Aidan tersenyum sinis, senyuman yang penuh perhitungan. "Aku tahu itu orang tuamu. Dan aku tahu kau tidak punya uang. Kau pikir aku akan memberikan uang seratus juta hanya berdasarkan air matamu?"
"Itu uangku! Uang toko itu hakku!" Anita mencoba membantah, tetapi suaranya lemah.
"Uangmu?" Aidan tertawa kecil, meremehkan. "Itu modal dan asetku, Anita. Kamu hanya karyawan bergaji. Aku sudah menafkahiku sendiri. Dan untuk uang sebesar ini, aku butuh jaminan."
Napas Anita terhenti. Ia tahu ia tidak bisa menawarkan apa pun selain satu-satunya aset pribadinya yang tersisa.
"Mobil... mobilku," bisik Anita, air mata mengalir. "Mobil yang kubeli sendiri Mas, itu mobil langka Mas. Aku akan memberikannya sebagai jaminan."
Aidan memiringkan kepala, pura-pura berpikir. "Mobil tua itu? Mobil yang kamu sebut langka itu? Kamu pikir harganya berapa?"

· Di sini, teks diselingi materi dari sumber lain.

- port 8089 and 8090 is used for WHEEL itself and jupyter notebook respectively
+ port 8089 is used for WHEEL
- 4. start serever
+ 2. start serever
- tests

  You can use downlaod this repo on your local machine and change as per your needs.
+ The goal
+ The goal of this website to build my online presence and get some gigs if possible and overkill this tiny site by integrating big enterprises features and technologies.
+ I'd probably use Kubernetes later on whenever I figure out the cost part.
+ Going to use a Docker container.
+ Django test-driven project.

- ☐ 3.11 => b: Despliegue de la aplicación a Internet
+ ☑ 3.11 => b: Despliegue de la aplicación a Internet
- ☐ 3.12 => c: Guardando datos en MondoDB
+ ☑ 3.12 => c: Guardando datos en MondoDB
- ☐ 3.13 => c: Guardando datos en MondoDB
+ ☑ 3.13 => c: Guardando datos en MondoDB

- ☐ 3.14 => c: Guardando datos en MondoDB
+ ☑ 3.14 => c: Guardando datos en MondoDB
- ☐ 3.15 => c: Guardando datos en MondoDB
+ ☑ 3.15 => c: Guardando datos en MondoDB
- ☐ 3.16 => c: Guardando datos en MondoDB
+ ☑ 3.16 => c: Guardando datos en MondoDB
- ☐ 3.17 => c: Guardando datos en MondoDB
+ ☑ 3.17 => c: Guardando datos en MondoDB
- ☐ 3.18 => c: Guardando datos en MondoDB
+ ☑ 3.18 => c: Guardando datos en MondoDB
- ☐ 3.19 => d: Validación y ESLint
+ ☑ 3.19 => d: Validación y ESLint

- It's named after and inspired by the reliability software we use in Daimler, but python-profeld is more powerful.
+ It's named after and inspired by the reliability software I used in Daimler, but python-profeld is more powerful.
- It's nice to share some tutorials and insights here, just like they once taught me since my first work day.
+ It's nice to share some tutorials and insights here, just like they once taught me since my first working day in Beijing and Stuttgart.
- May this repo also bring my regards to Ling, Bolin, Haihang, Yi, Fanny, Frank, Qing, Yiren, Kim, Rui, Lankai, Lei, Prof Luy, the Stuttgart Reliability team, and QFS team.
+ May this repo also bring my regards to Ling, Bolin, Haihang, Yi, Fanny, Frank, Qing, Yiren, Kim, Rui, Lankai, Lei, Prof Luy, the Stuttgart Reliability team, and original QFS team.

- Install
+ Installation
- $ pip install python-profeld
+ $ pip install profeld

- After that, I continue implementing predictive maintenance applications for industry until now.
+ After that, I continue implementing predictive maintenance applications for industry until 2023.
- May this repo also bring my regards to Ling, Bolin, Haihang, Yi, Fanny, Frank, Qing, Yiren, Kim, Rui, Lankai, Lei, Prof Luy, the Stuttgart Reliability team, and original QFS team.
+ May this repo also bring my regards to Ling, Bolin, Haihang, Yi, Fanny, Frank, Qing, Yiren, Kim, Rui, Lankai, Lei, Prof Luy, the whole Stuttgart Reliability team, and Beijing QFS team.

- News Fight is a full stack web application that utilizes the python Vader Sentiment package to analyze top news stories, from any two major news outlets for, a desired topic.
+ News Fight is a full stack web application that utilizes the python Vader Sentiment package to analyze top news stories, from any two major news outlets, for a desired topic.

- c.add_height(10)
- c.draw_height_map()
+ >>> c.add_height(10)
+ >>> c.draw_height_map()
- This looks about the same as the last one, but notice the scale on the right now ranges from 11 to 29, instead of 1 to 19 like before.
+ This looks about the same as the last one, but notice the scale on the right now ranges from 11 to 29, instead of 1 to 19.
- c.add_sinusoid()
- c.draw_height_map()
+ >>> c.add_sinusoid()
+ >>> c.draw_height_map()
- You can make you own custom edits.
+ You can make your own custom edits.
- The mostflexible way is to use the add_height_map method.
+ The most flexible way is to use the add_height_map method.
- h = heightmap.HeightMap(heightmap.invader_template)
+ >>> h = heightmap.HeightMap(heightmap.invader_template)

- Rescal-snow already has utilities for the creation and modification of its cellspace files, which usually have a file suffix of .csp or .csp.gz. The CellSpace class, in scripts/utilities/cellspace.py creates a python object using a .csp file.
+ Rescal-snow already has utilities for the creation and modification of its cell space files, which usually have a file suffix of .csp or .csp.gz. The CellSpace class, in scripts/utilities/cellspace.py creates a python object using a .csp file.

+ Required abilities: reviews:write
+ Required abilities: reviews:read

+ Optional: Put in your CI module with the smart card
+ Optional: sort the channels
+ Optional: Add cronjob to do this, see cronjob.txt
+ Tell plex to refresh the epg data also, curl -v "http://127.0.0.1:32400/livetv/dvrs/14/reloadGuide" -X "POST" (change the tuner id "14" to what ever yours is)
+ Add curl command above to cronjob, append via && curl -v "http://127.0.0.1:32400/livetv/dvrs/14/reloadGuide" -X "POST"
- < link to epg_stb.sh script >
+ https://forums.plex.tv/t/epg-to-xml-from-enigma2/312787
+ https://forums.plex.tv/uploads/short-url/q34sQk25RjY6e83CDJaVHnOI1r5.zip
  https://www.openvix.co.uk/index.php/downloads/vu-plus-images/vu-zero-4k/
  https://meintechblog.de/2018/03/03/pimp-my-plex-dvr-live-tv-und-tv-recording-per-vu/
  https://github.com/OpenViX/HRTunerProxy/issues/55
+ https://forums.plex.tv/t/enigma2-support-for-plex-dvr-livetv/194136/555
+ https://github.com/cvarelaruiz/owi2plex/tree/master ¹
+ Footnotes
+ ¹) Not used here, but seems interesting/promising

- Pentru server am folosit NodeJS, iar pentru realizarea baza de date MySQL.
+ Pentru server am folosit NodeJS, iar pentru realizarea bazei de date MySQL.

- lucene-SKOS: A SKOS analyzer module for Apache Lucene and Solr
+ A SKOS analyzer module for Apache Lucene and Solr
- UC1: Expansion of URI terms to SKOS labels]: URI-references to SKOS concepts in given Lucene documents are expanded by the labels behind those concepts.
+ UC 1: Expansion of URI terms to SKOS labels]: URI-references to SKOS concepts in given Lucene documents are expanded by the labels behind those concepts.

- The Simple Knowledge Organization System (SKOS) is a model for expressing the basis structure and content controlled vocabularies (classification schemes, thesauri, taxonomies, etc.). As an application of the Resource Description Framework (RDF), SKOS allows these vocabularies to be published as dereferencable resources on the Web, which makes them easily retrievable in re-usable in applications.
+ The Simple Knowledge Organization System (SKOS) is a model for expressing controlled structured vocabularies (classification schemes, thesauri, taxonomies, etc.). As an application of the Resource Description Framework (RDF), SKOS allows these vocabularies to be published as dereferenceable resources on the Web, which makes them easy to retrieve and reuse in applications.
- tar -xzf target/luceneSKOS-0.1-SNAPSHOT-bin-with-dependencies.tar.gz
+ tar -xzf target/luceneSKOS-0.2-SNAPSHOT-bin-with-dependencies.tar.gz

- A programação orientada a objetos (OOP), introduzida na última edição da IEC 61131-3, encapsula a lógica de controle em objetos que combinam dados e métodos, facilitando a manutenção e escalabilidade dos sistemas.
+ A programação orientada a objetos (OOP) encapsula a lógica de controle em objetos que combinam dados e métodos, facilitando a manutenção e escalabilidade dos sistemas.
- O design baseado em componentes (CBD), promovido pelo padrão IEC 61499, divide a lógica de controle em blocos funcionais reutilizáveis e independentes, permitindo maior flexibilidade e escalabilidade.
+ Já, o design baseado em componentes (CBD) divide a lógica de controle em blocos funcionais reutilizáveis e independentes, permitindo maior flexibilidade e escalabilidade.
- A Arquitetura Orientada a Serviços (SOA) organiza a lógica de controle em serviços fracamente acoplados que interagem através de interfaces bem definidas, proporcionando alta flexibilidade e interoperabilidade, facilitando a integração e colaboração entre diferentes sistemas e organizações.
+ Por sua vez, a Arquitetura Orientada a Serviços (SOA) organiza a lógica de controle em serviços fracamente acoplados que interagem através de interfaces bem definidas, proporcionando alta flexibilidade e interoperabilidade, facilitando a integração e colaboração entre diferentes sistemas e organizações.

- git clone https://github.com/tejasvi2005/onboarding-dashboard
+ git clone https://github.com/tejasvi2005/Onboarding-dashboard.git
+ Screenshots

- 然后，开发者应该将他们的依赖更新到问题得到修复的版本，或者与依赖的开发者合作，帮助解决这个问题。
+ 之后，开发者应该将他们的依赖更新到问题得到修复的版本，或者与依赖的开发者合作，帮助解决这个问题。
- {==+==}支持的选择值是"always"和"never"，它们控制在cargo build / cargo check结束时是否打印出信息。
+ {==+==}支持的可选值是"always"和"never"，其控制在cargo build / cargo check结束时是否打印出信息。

"Paling tidak enak puluh juta, Mas Aidan," kata Anita yakin. Mobil itu memang langka dan harganya seharusnya lebih dari itu, tetapi ia terlalu panik untuk bernegosiasi.
Aidan tertawa terbahak-bahak, tawa yang menusuk hati Anita. "Enam puluh juta? Jangan mimpi! Aku hargai mobil rongsokanmu itu empat puluh juta rupiah saja. Sisanya? Enam puluh juta rupiah akan kau cicil dari gajimu di toko. Aku akan ambil alih pembayaran gaji karyawan dan mengambil keuntungan penuh toko, sampai lunas."
Kesepakatan itu adalah sebuah perbudakan. Aidan tidak hanya mengambil mobilnya, ia juga menguasai omset toko dan menjadikannya budak utang. Anita akan dipaksa bekerja mati-matian, bahkan dalam kondisi sakit, hanya untuk membayar utangnya kepada suaminya sendiri.
Namun, Anita melihat ke arah Dokter Rian, yang kini tampak panik dan melihat ke jamnya. Nyawa orang tuanya lebih berharga.
"Baik," bisik Anita, menelan ludah berdarah. "Aku setuju. Aku akan tanda tangani surat jaminan mobilku besok."
Aidan tersenyum penuh kemenangan. Ia telah mendapatkan pengikat yang sempurna. Anita kini terikat padanya secara finansial dan hukum, dan ia tidak akan bisa ke mana-mana.
"Bagus. Kamu tahu tempatmu," kata Aidan.
Aidan segera mengeluarkan ponselnya. "Aku akan transfer uangnya ke rekeningmu. Kamu yang bayar rumah sakit, agar ini tercatat sebagai urusanmu."
Ting!
Anita merasakan getaran di ponselnya. Seratus juta rupiah telah masuk ke rekeningnya. Uang itu datang begitu cepat, seolah-olah Aidan memang sudah menanti kesempatan ini.
Anita bergegas kembali kepada Dokter Rian, yang terlihat lega. "Dok, saya bayar. Tolong siapkan administrasi. Tolong selamatkan Bapak dan Ibu saya."
Meskipun orang tuanya kini memiliki harapan untuk hidup, Anita menyadari bahwa ia baru saja menjual kebebasan terakhirnya kepada Aidan. Di dalam rumah sakit kecil itu, dengan uang Aidan, sebuah rantai baru yang lebih kuat telah mengikat lehernya.